- Developer: Eldritch the Cat
- Publisher: Hewson Consultants
- Designer: Marc Dawson
- Artist: Pete Lyon
- Platforms: Amiga, Atari ST
- Release: UK: 1989;
- Genre: Action
- Mode: Single-player

= Astaroth: The Angel of Death =

1989 video game

Astaroth: The Angel of Death is a 1989 action-platformer video game developed by Eldritch the Cat and published by Hewson Consultants for the Amiga and Atari ST. The game is a mythology-themed dungeon crawler. Players navigate a labyrinth and locate magical powers to gain abilities to defeat the titular villain and other enemies. Astaroth was designed by Marc Dawson, who had previously developed games for Odin Computer Graphics. Upon release, the game received average reviews, with praise directed towards its inclusion of magical abilities, and criticism towards its unoriginality and difficulty.

==Gameplay==

Gameplay in the Atari ST version of Astaroth.

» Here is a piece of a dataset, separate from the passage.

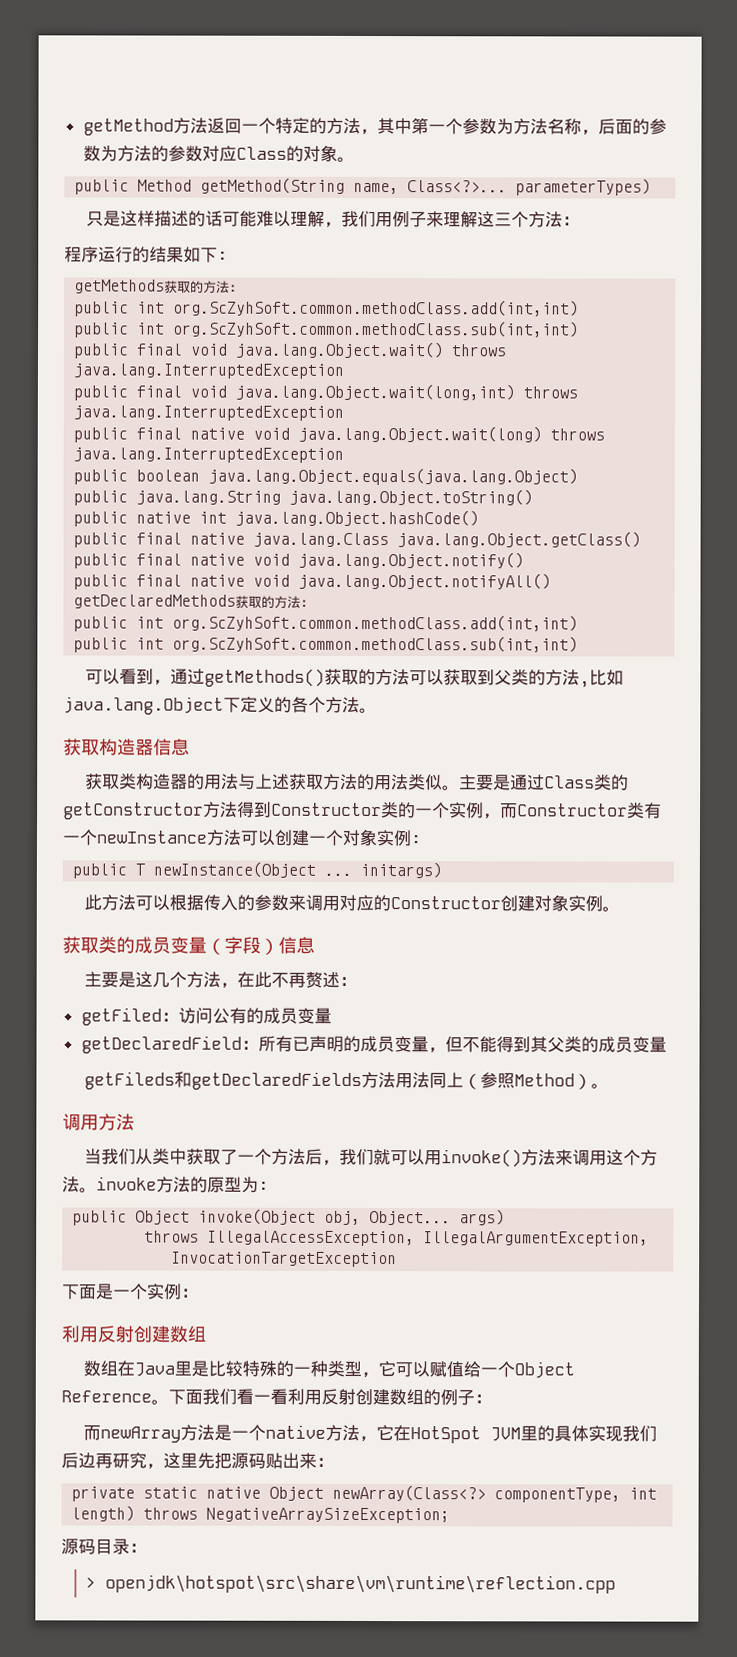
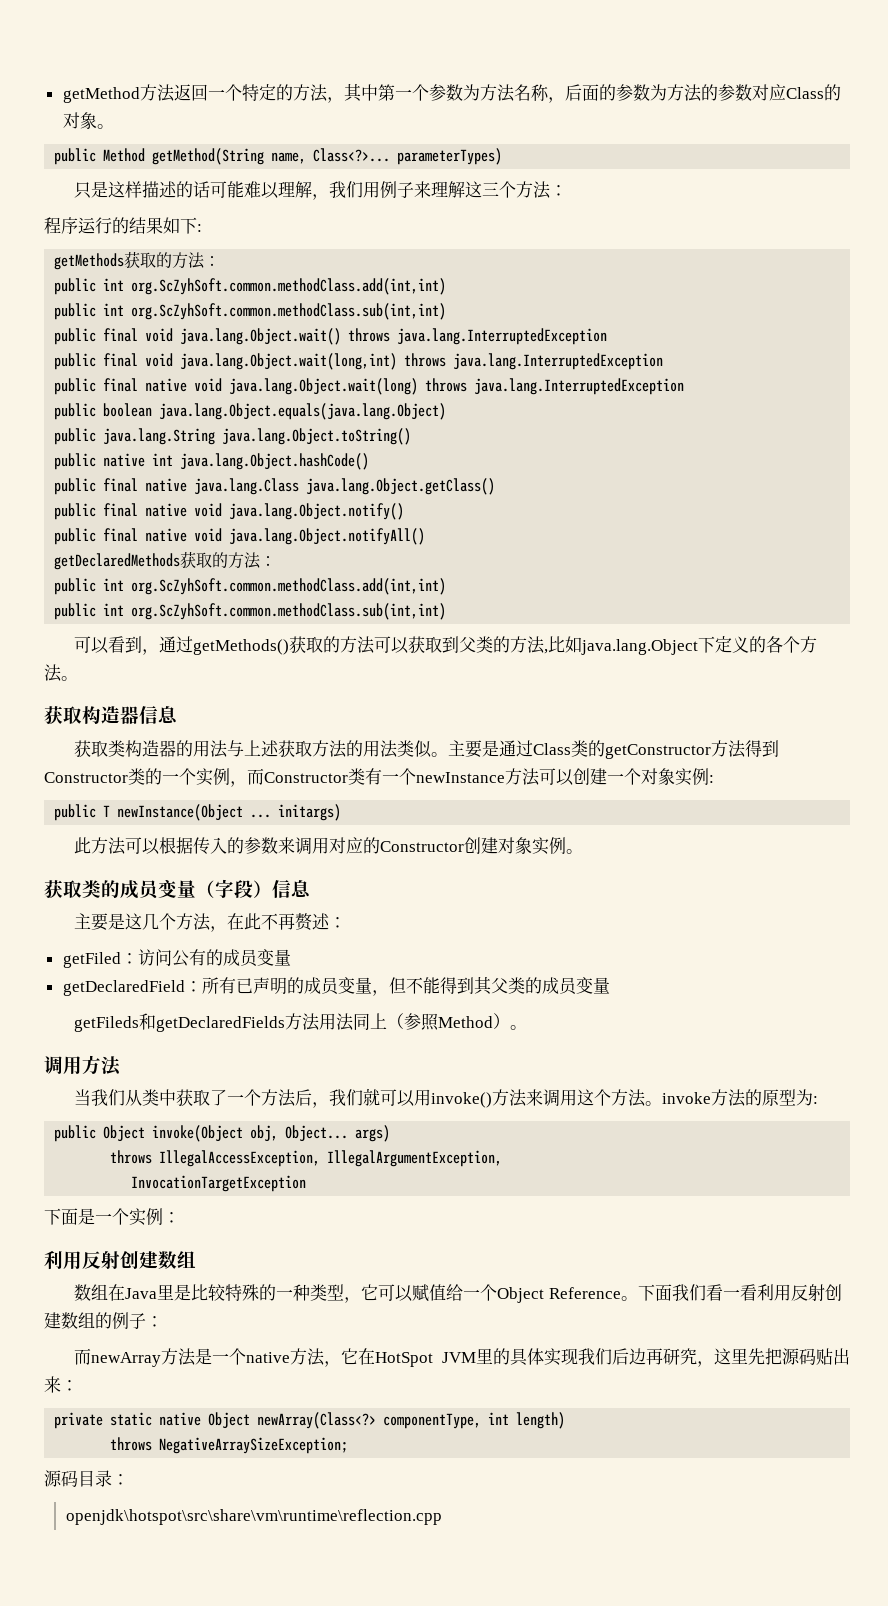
(136, 1513) none -> (566, 1420) //
[85,1577,97,1589] > -> (129, 1479) none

As Ozymandias, the objective of the game is to enter the dungeons of a she-devil named Astaroth, fight enemies and defeat her as the final boss. During gameplay, players encounter additional bosses: three mythological guardians including the Hydra, Sphinx and the demon Marilith. Players navigate the dungeon as an interconnected series of static screens that can be entered from left, right, top or bottom. Initially, the player lacks combat abilities, and must duck or avoid enemies, losing five "mind powers" which represent lives lost; when all are depleted, the game is over. To progress, the player must collect nine "mind strengths" found in jars throughout the dungeon, which provide the player with additional offensive and defensive abilities, including levitation, telekinesis, pyrotechnics, telepathy, transfiguration, night vision and freezing.

== Development ==

Astaroth was created by studio Eldritch the Cat, including designer Marc Dawson and graphics designed by artist Pete Lyon. The game was the first created by Dawson for Abingdon based publisher Hewson Consultants, and he had previously worked on games including Robin of the Wood and Nodes of Yesod for other companies including Odin Computer Graphics. Dawson conceived of the game's titular feminine villain after reading the Stephen King book Carrie. Hewson approached Dawson seeking his involvement at a Personal Computer World trade show in 1987, and he was contracted to begin work on the game in the spring of 1988, which took over a year due to programming problems. The game was the first 16-bit title released by Hewson for the Amiga and Atari ST alongside Roadstar XRi. Astaroth was advertised with a nude illustration of a harpy illustrated by Steve Weston, later used in the game's main menu and manual, although upon release its box art was censored and replaced with a different cover.

==Reception==

Astaroth received average reviews, with critics highlighting the game's challenge and visual presentation. ST Action felt the game was a "fine example" of a dungeon crawler on the Atari ST, highlighting its variety of powers, "eerie" atmosphere and soundtrack, although they found the game "unforgiving" and "plain frustrating to complete". Gary Barrett of ST Format felt the game yielded "plenty of enjoyment", although players would need to overcome the "frustration" of the game's initial difficulty. Describing Astaroth as a "tough game to play", The Games Machine felt it featured "terrific" graphics and was "well-programmed", but they were split on whether the game was original enough to be successful.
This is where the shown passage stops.